The problem with having every Cnews site that encounters the objectionable
article returning a mail message to the author is that there is no upper
bound on how many messages the author may be sent from all over the net.

So one way to twist this problem is how to select which site or sites that
should return a message, if having all sites do that is out. My proposal is
to make it possible for every site to request this service of any other site,
and return messages only to those sites that have requested that. Each Cnews
site would have a list of sitenames that have requested notification of
errors, which it would check every time it encounters an objectionable
article.
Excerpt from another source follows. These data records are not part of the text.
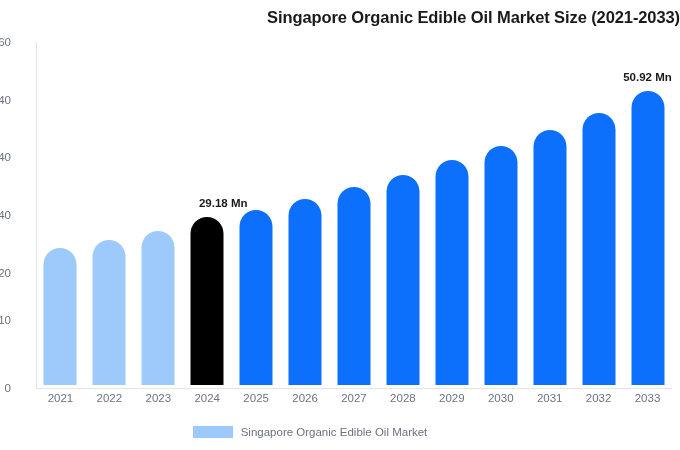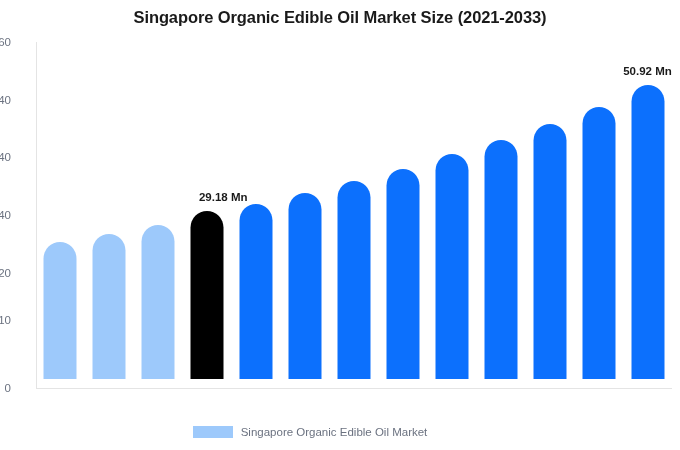"Singapore Organic Edible Oil Market Size" .chart-title { text-align: center -> right }
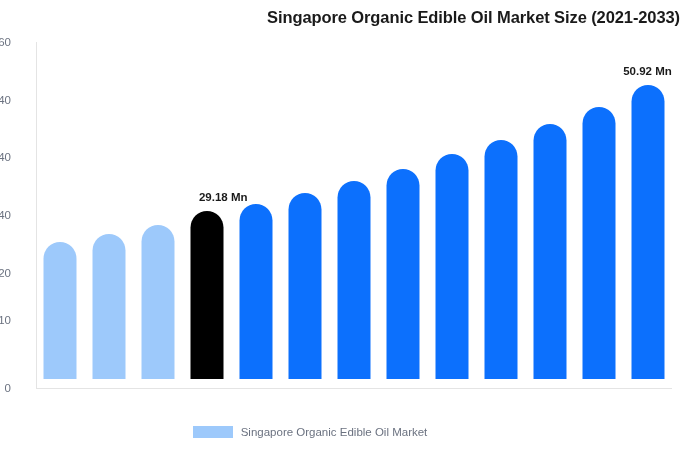"50.92 Mn" .bar-slot { bottom: 9px -> 3px }
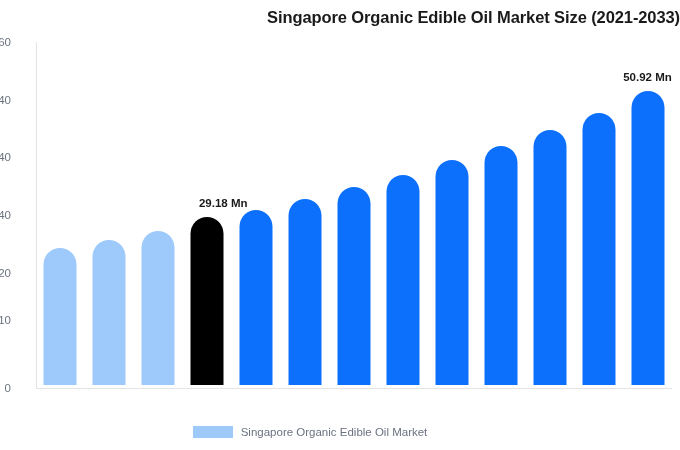"2021" div.xticks { html: none -> <div> <span>2021</span> <span>2022</span> <span>2023</span> <span>2024</span> <span>2025</span> <span>2026</span> <span>2027</span> <span>2028</span> <span>2029</span> <span>2030</span> <span>2031</span> <span>2032</span> <span>2033</span> </div> }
To make this work smoothely, one would need some automated means
of adding and removing ones own sitename to or from this list on any other
site of your choosing. A new type of control message would do. A mail server
would probably be the absolutely best solution, so requests could go directly
to the target site instead of being broadcast through the news system, but
that would bring us somewhat outside what can be contained in the Cnews system
alone. A friendly news admin could add sitenames manually to this list, too,
but a desireable goal is to remove the dependancy on friendly news admins, so
that wouldn't be quite enough. Thus I propose a control message as the best
solution.

Each site that worries about the well of their articles, would study their
net connections and determine one or several strategically placed sites
that they want to receive error messages from, for instance the nearest
Cnews site(s) or some regionally important big site. But ultimately it
would probably be wise for most sites to set up error-returning partners
like this, just as a routine matter, worries or not.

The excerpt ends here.